Sunday, January 18, 2009

You Should Learn Scala

You should learn Scala. Okay, I can be a bit more precise than that: If you consider yourself a Java programmer, then you should learn Scala.

Perhaps you ask, Why? If I were being selfish I might answer, Because I want more people to use Scala so that it becomes easier for me to use it where I work. Or if I were being arrogant about the language I might say, So that you will be ready for it's inevitable rise as the successor to Java. But instead I will give an answer that I hope will have a stronger and more immediate appeal: Because it will make you a better Java programmer.

Learning Scala will not necessarily make everybody who knows Java a better programmer. If you are a Java expert and you also happen to know Haskell, ML and Erlang inside out, then perhaps Scala does not hold much new for you. But if you do know those languages, you probably consider yourself something a little different than "a Java programmer", which if you notice is the phrase I used above.

Contents

Why

What's wrong with just knowing Java? Some people claim learning Java stunts your intellectual growth as a developer. Here are just a few negative comments about Java: If you want to see some more things that people don't like about Java, google for "Java considered harmful".

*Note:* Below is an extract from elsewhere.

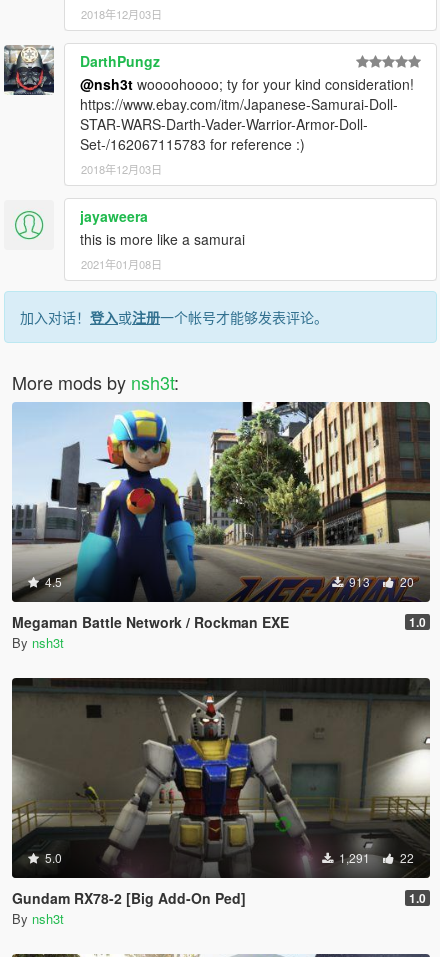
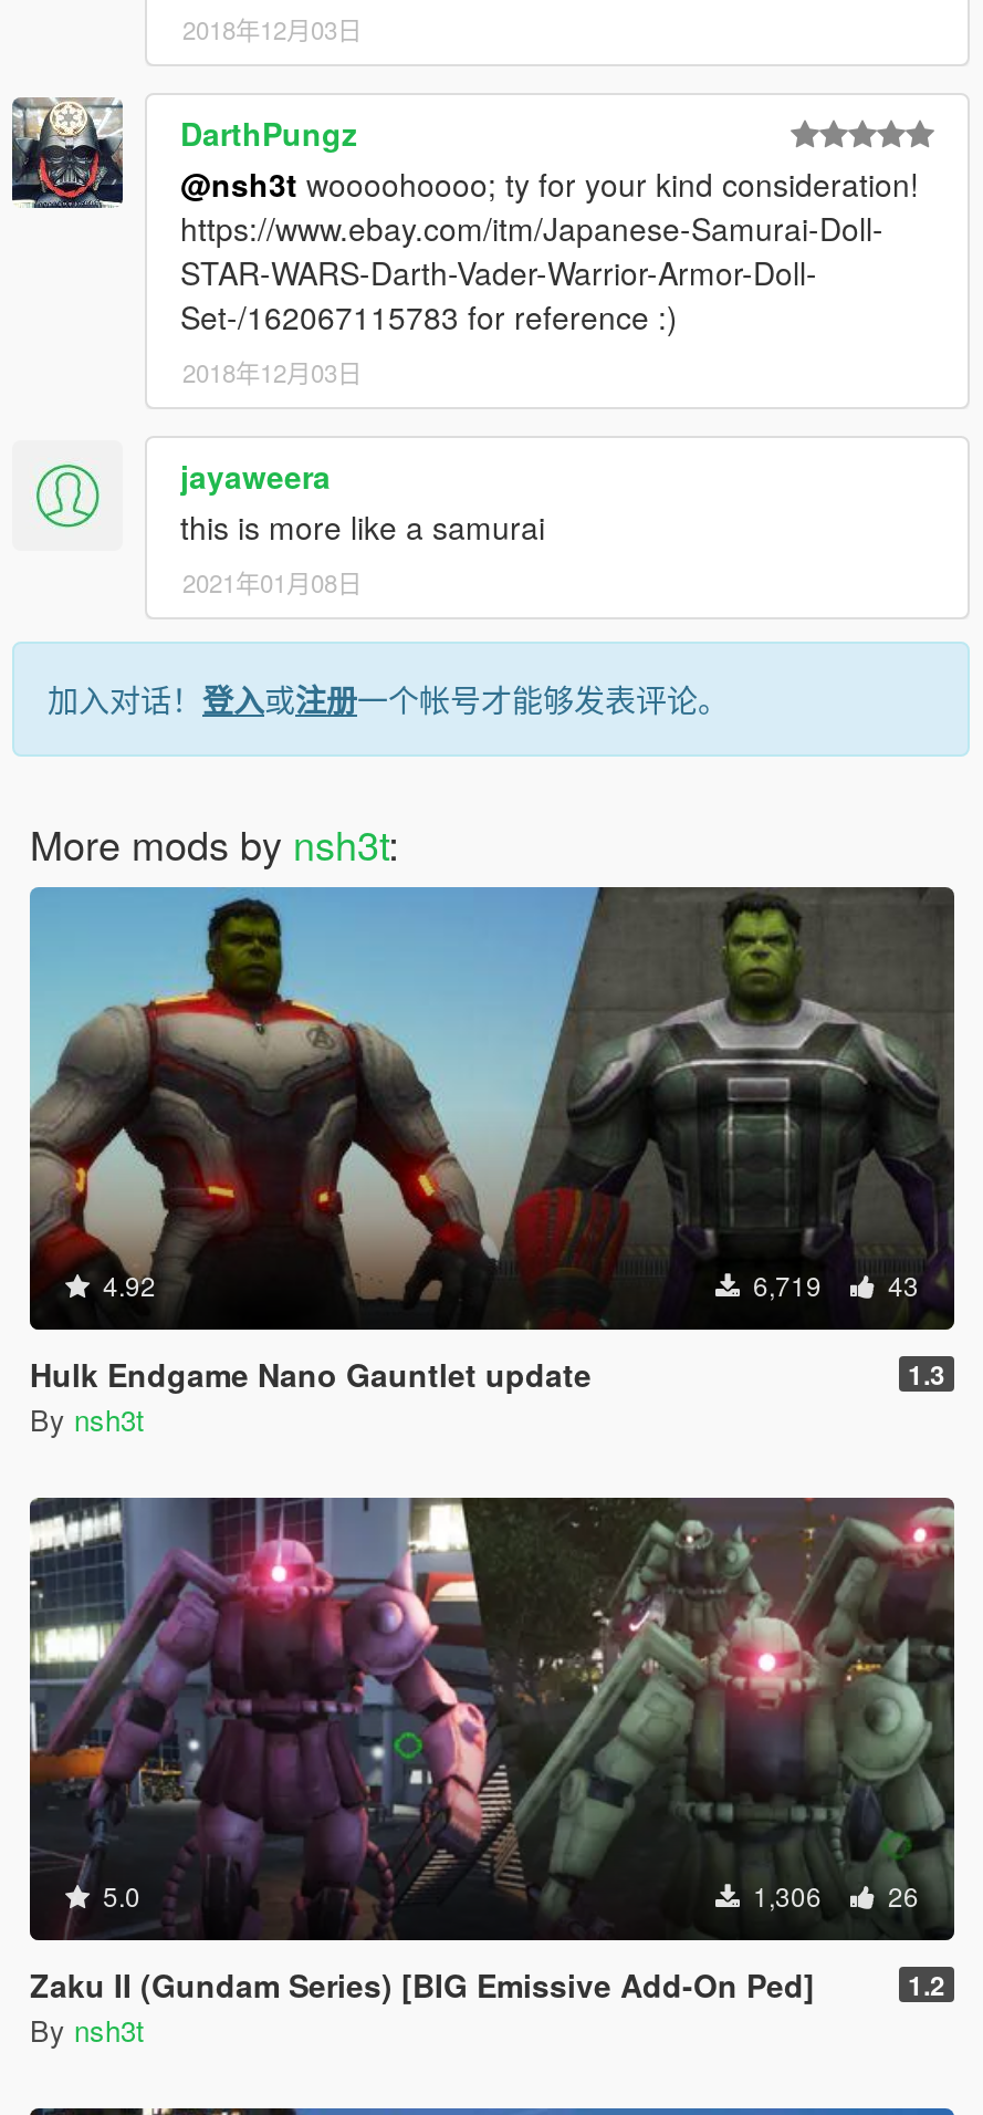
[12,401,430,602] [image] | 4.5 | 913 | 20 -> [30,885,956,1330] [image] | 4.92 | 6,719 | 43
[12,612,426,632] Megaman Battle Network / Rockman EXE | 1.0 -> [30,1351,945,1395] Hulk Endgame Nano Gauntlet update | 1.3
[11,677,430,878] [image] | 1,291 | 22 -> [30,1496,956,1940] [image] | 1,306 | 26
[12,888,426,908] Gundam RX78-2 [Big Add-On Ped] | 1.0 -> [30,1961,945,2005] Zaku II (Gundam Series) [BIG Emissive Add-On Ped] | 1.2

It is common advice that you should learn multiple programming languages. Some people say you should learn a new language every year. Each language will have at least some little corners that will present you with new concepts. You should make a point to learn other languages that have deep roots in Computer Science to ensure that at least some of those new concepts are substantial.

Why learn Scala rather than Haskell or something else? Scala integrates functional programming with object-oriented programming. When coming from the object-oriented Java world, Scala allows you to gradually learn functional techniques while still being able to use familiar object-oriented techniques. For a Java programmer, learning Scala may be easier than learning other functional languages that are not object-oriented.

Scala also has the advantage of running on the JVM and allows you easily to make direct calls to Java code. There are other languages that run on the JVM and can call Java, but none that do so as easily as Scala and that integrate the functional and object-oriented approaches as well. This means you can immediately start using Scala code along with the rest of your Java code, and you can leverage your knowledge of all those Java libraries.

Dr. Dobbs, in a journal entry about learning Scala if you use Java, says "[Scala is] the Java route to [Functional Programming]". He also points out that there is an Eclipse plugin for Scala, so you can continue to use Eclipse. Some other Java tools also work with Scala. I happen to like the jswat debugger and have used it on my Scala programs.

Some things you will learn from Scala:
  • The importance of immutable values.
  • The simpler composition of functions/methods that have no side effects.
  • The Actor model for concurrent processing.
  • How to think using higher order functions.
  • A better understanding of variance (covariance and contravariance).
We will examine each of these in more detail to see how Scala encourages these programming habits.

But first, an overview of Scala.

What

Scala is a combined object-oriented and functional language. It was created by Martin Odersky, a computer scientist at EPFL in Lausanne, Switzerland. Odersky codesigned and implemented (with Philip Wadler) the Pizza and GJ (Generic Java) extensions to Java, after which he was hired by Sun to work on the Java compiler, to which he added generics.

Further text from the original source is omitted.